From: Pedro Alves <pedro@codesourcery.com>
To: Yao Qi <yao@codesourcery.com>
Cc: gdb-patches@sourceware.org
Subject: Re: [patch] XFAIL gdb.cp/mb-inline.exp conditionaly
Date: Thu, 23 Jun 2011 10:28:00 -0000 [thread overview]
Message-ID: <201106231128.14335.pedro@codesourcery.com> (raw)

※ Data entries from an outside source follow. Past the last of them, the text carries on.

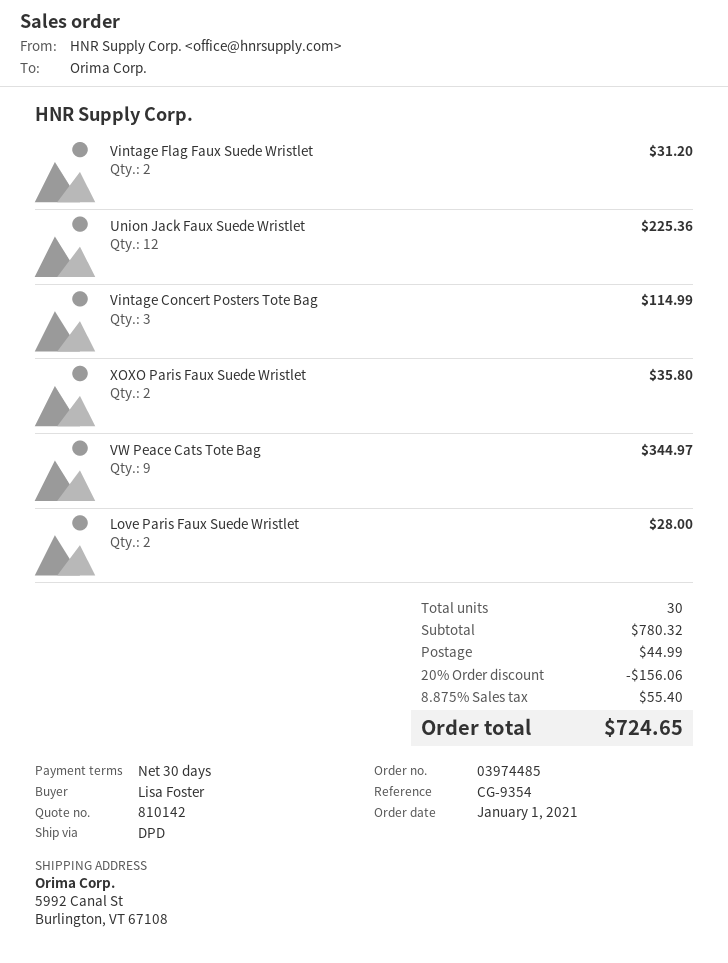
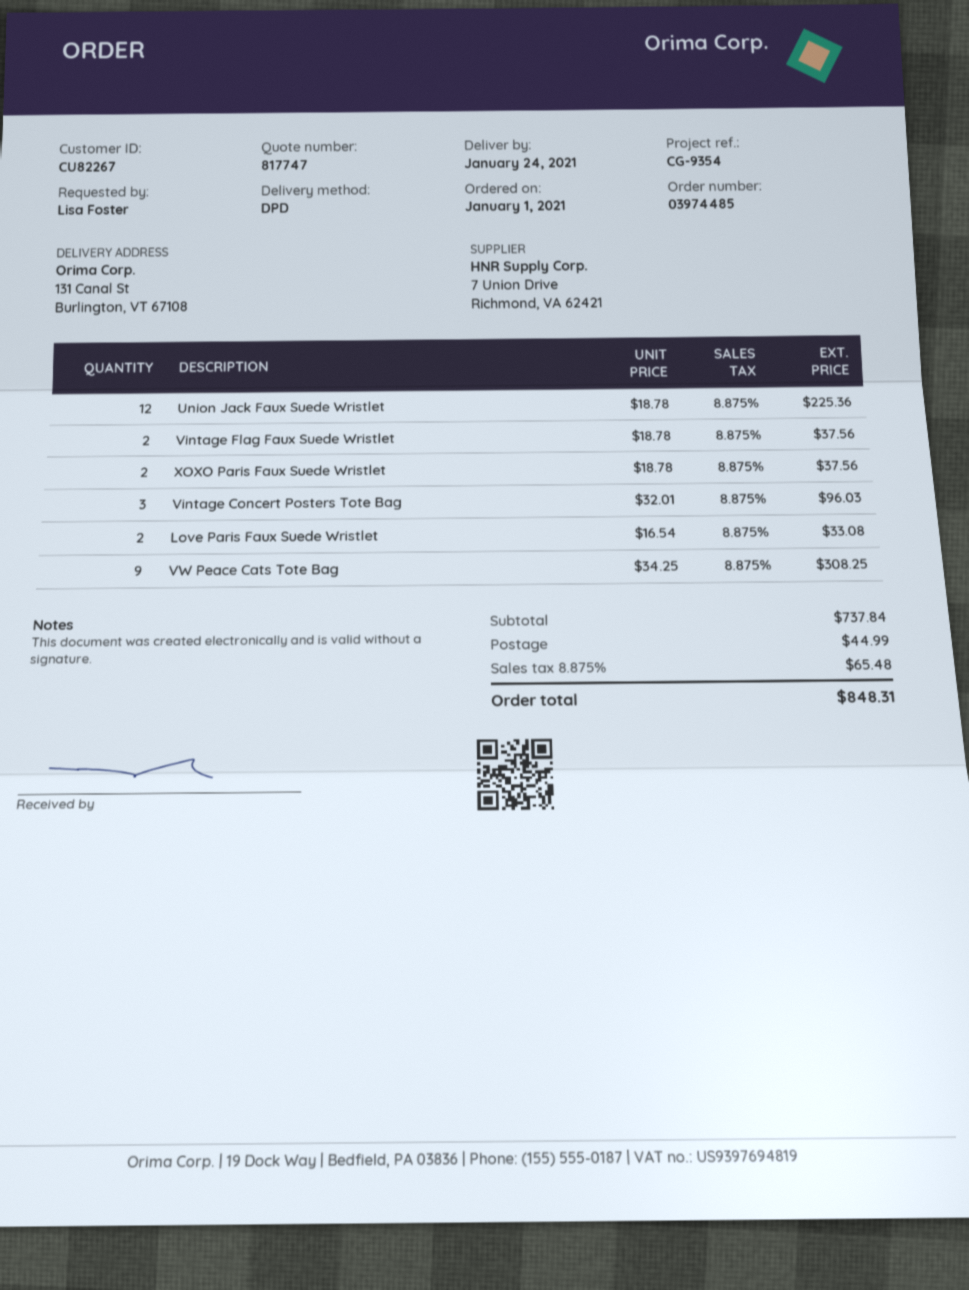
quote number: 810142 -> 817747
ship to: 5992 Canal St, Burlington, VT 67108 -> 131 Canal St, Burlington, VT 67108
Vintage Flag Faux Suede Wristlet: 2 for 31.20 -> 2 for 37.56
Vintage Concert Posters Tote Bag: 3 for 114.99 -> 3 for 96.03
XOXO Paris Faux Suede Wristlet: 2 for 35.80 -> 2 for 37.56
VW Peace Cats Tote Bag: 9 for 344.97 -> 9 for 308.25
Love Paris Faux Suede Wristlet: 2 for 28.00 -> 2 for 33.08
subtotal: 780.32 -> 737.84
discount: 20% = 156.06 -> none
tax: 8.875% = 55.40 -> 8.875% = 65.48
total: 724.65 -> 848.31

In-Reply-To: <4E030591.6040709@codesourcery.com>
On Thursday 23 June 2011 10:21:21, Yao Qi wrote:
> On 06/22/2011 11:38 PM, Pedro Alves wrote:
> > The breakpoint was set by line number, and we're reloading
> > the session the same both times. Why does breakpoint 1.2 become
> > enabled (and I'm guessing that breakpoint 1.1 becomes disabled)?
> >
>
> No, in my case, both 1.1 and 1.2 becomes enabled.
> info break^M
> Num Type Disp Enb Address What^M
> 1 breakpoint keep y <MULTIPLE> ^M
> breakpoint already hit 3 times^M
> 1.1 y 0xe78c90a8 in foo(int) at
> gdb/testsuite/gdb.cp/mb-inline.h:26^M
> 1.2 y 0xe78c91a8 in foo(int) at
> gdb/testsuite/gdb.cp/mb-inline.h:26^M
>
> During breakpoint updates (when inferior is re-created), GDB will
> iterate list of breakpoint locations, to look for breakpoint locations
> for a certain address in new inferior, and assign found breakpoint
> locations to that breakpoint. The state of breakpoint location
> (enabled/disabled) is kept, and this test will pass.
>
> If gdb is unable to find any breakpoint location for a given address,
> gdb will create new breakpoint locations, and remove old breakpoint
> location. Then, the state of breakpoint location of previous inferior
> is lost, and new created breakpoint location is enabled in default.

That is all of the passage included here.